Religious Groups Get a Waiver

Moscow, Russia - Government officials will amend new regulations on nongovernmental organizations to exempt religious groups when it comes to accounting for services and donations, Kommersant reported Friday.

A government commission that oversees religious organizations, which is chaired by First Deputy Prime Minister Dmitry Medvedev, reportedly opted at a meeting several days ago to simplify religious groups' requirements by the end of this month.

Russian Orthodox, Islamic, Buddhist and Jewish groups have been lobbying for the exemptions since the contentious NGO law came into force late last year.

The law requires all NGOs to submit detailed accounts of their activities to the Federal Registration Service every April, beginning this year.

Religious leaders from the country's four major faiths said the new law would make it impossible for them to operate.

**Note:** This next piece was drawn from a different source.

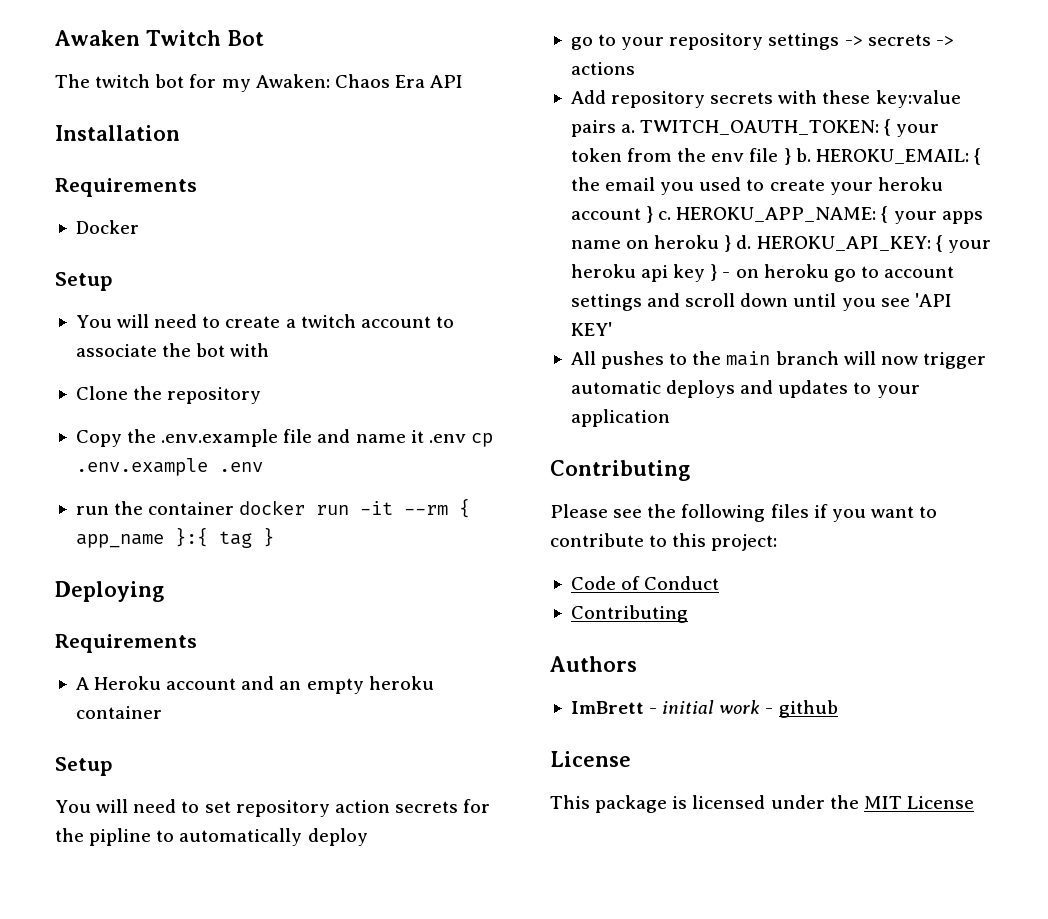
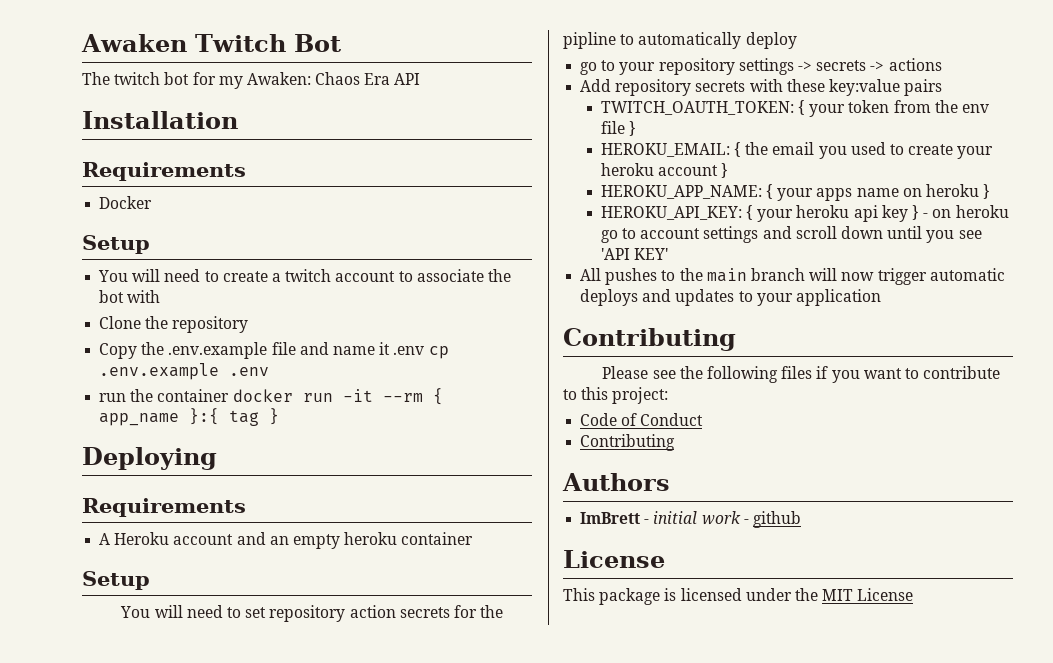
[621,124,636,133] a. -> (943, 87) //
[795,148,811,162] b. -> (637, 128) //
[658,211,672,220] c. -> (729, 170) //
[736,235,752,249] d. -> (991, 191) //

The law, which was designed to keep an eye on civil society groups and to discourage foreign funding of NGOs, would require religious groups to account for how much congregants are tithed.

Vladislav Surkov, presidential deputy chief of staff, met with representatives of the Russian Orthodox Church and several other faiths Feb. 2, agreeing that religious groups should be exempted from the accounting provisions.

The Federal Registration Service is now drafting new, pared-down requirements for religious organizations.

After the changes are implemented, religious groups will not have to report how many parishioners attend every service, how much parishioners give to their religious organizations, and what is discussed at meetings of senior religious officials.

The religious organizations must still account for donations made by outside organizations as well as for "use of other property," Kommersant reported.

This last stipulation, on property use, will be impossible for religious officials to fulfill, said Ksenia Chernega, a lawyer representing the Russian Orthodox Church.

Chernega said accounting for the use of "other property" would require an extensive inventory of everything in all church facilities, which she called "physically impossible."

Vsevolod Chaplin, spokesman for the Russian Orthodox Church, also called for further liberalization of the accounting rules. He was echoed by Konstantin Bendas, a spokesman for the Russian Union of Christian Evangelicals; Bendas said religious groups should be exempt from accounting.

Secular NGOs, meanwhile, hope the exemptions for religious groups will lead to an easing up on the pressure now on aid groups and others.

Lyudmila Alexeyeva, head of the Moscow Helsinki Group, told Interfax she is hopeful "we also will be freed."

Yan Rachinsky of the human rights group Memorial said it would be unfair to give exemptions to religious groups only.